More and more organizations are choosing to create their own datasets generating. Not with Excel scripts, but with smart AI techniques that simulate realistic data: synthetic data.

But how does that work exactly? And more importantly, when is it a good idea?

What is synthetic data (and what isn't it)?

Synthetic data is not fake data. It is data that artificially generated is based on existing patterns, while maintaining the statistical properties of your original dataset β€” without containing personal data.

The goal?
A secure, flexible and scalable basis for training, testing or validating AI models.

Key features:

  • Realistic, but not traceable
  • Replicates structural patterns (not exact copies)
  • Protects privacy and business-sensitive information
πŸ”— Source: Techcrunch: Gartner predicted that in 2024 (note: already a reality) 60% of the data used for AI training purposes will be synthetic.

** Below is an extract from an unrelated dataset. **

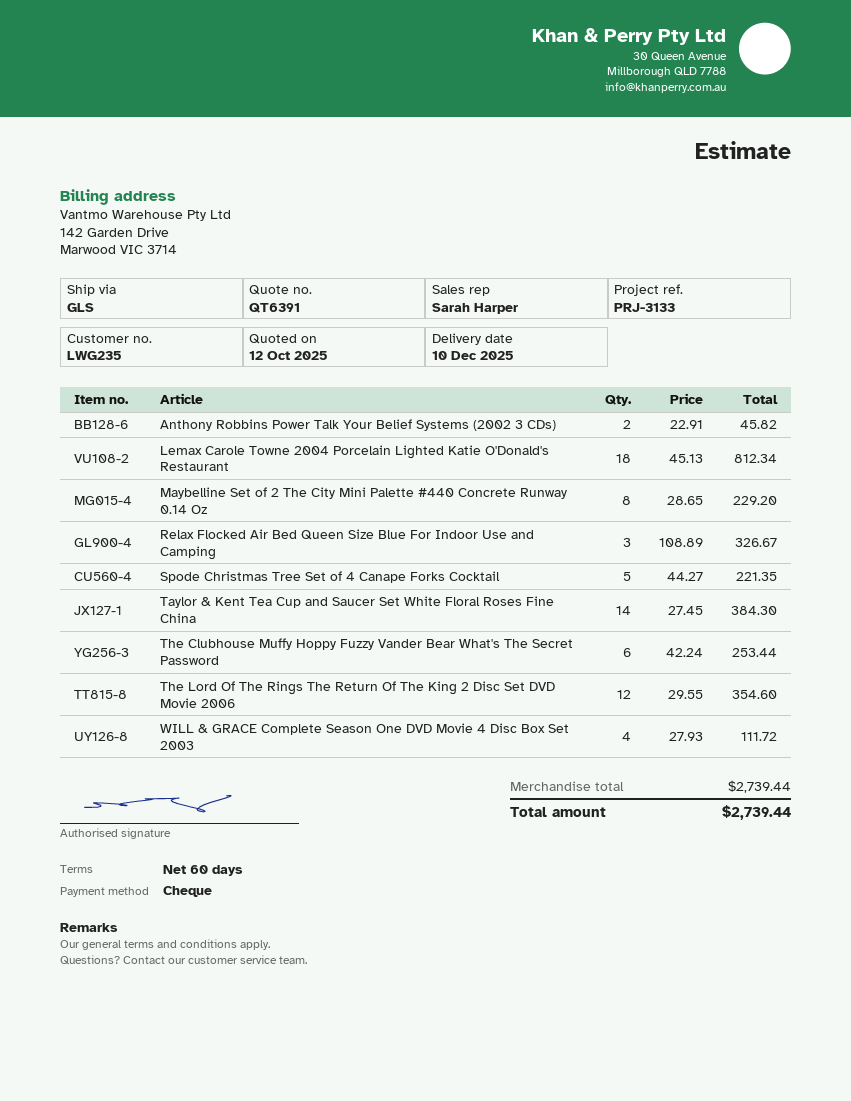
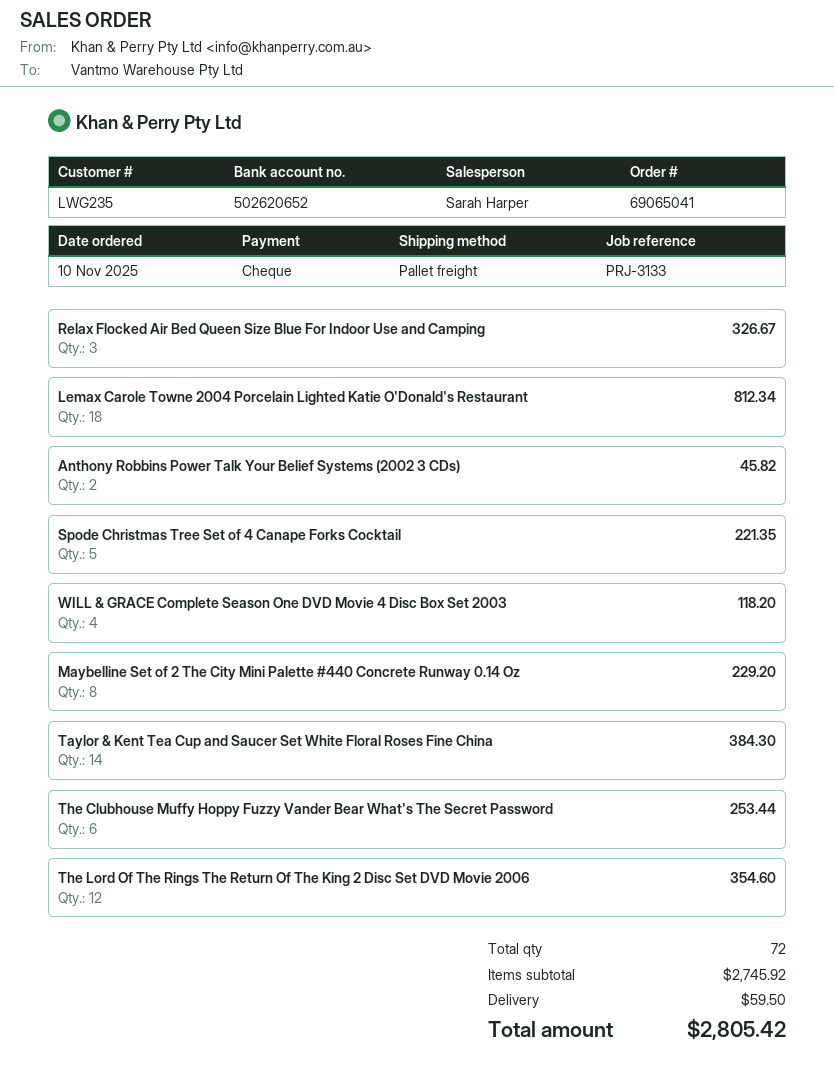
shipping method: GLS -> pallet freight
WILL & GRACE Complete Season One DVD Movie 4 Disc Box Set 2003: 4 for 111.72 -> 4 for 118.20
subtotal: 2739.44 -> 2745.92
shipping: none -> 59.50
total: 2739.44 -> 2805.42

When synthetic data adds value

Synthetic data is not the best solution in all situations. But there are a few scenarios where it's worth gold:

1. Restricted or sensitive data

For example, in healthcare or finance, where you're not allowed to just use patient or customer data. With synthetic data, you can still train AI without AVG risks.

2. Reducing bias

With synthetic data, you can supplement underrepresented groups to combat bias in your model.

3. Testing in edge cases

Think of fraud detection or self-driving cars: you also want your model to learn from rare scenarios, and Synthetic data makes that possible.

4. Faster modeling

No time to build a clean dataset? Synthetic data gives you a flying start, especially in R&D phases.

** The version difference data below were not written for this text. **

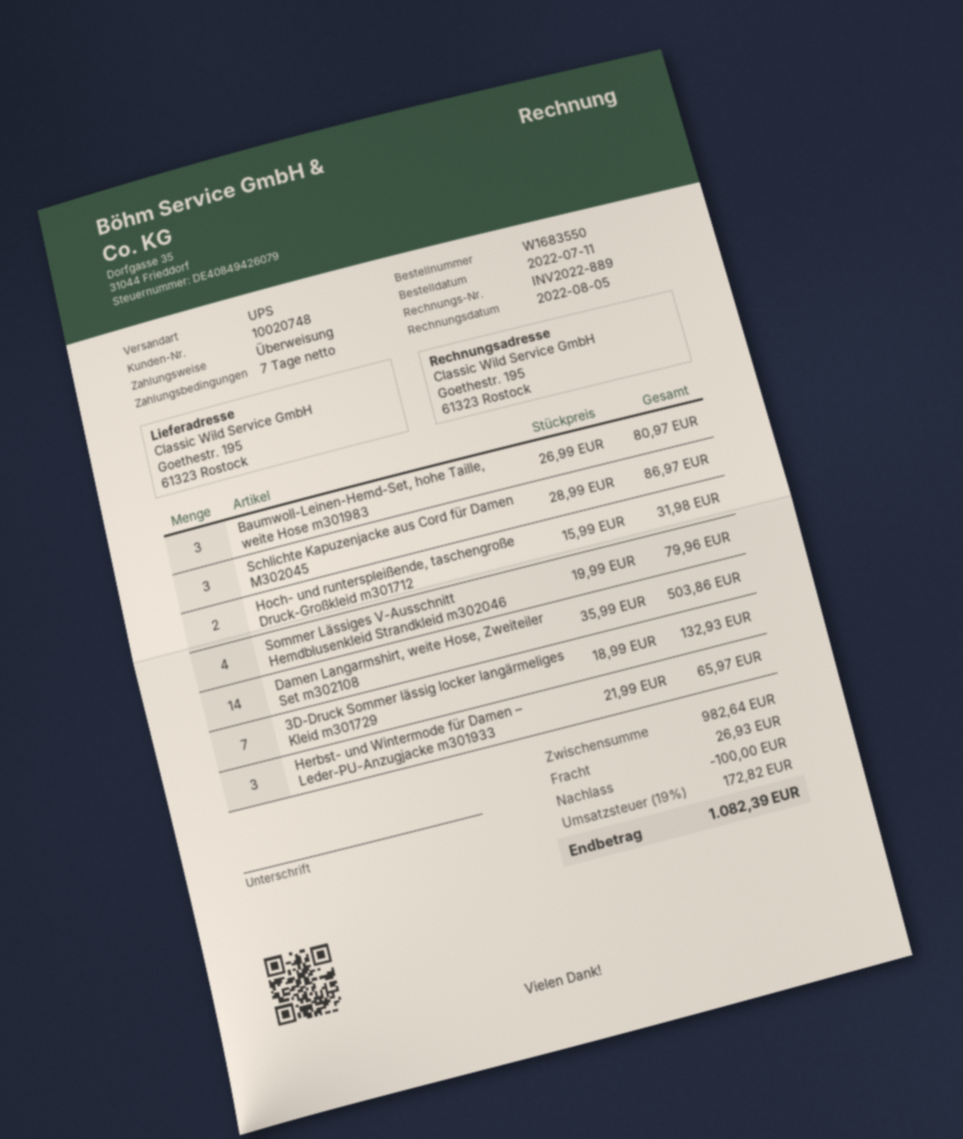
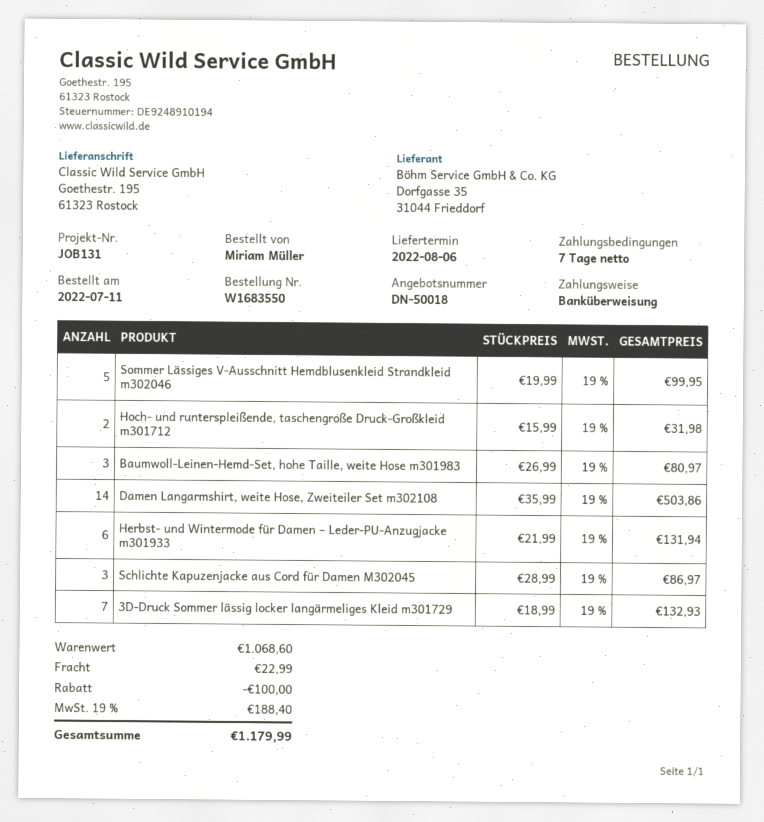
Sommer Lässiges V-Ausschnitt Hemdblusenkleid Strandkleid m302046: 4 x 19.99 = 79.96 -> 5 x 19.99 = 99.95
Herbst- und Wintermode für Damen – Leder-PU-Anzugjacke m301933: 3 x 21.99 = 65.97 -> 6 x 21.99 = 131.94
subtotal: 982.64 -> 1068.60
shipping: 26.93 -> 22.99
tax: 19% = 172.82 -> 19% = 188.40
total: 1082.39 -> 1179.99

How do you build a synthetic dataset?

Step 1: Define goal

What do you want to achieve with your synthetic data? Training, validation or bias reduction?

Step 2: Analyze source data

Which features and patterns should be retained? Note statistical distributions, correlations, and rare cases.

Step 3: Choosing a generational model

Think about:

  • GANs (Generative Adversarial Networks)
  • Variational Auto Encoders
  • Language Models (for text data)

Step 4: Generate and control

The generated data must be realistic and representative. Use statistical validation and human experts to test this.

Step 5: Testing with AI models

How does your model perform with synthetic data versus real data? Iterate and optimize.

The risks of synthetic data (and how to prevent them)

Synthetic data is powerful, but not without risks. Anyone who thinks it's β€œAVG-proof” to just use generated data is wrong. Here are a few pitfalls:

1. 'Leakage' of real data

Some generative models, such as GANs, can unintentionally reconstruct bits of real data β€” especially if the training set is too small or homogeneous. This still puts you at risk of data leaks or identifiable patterns.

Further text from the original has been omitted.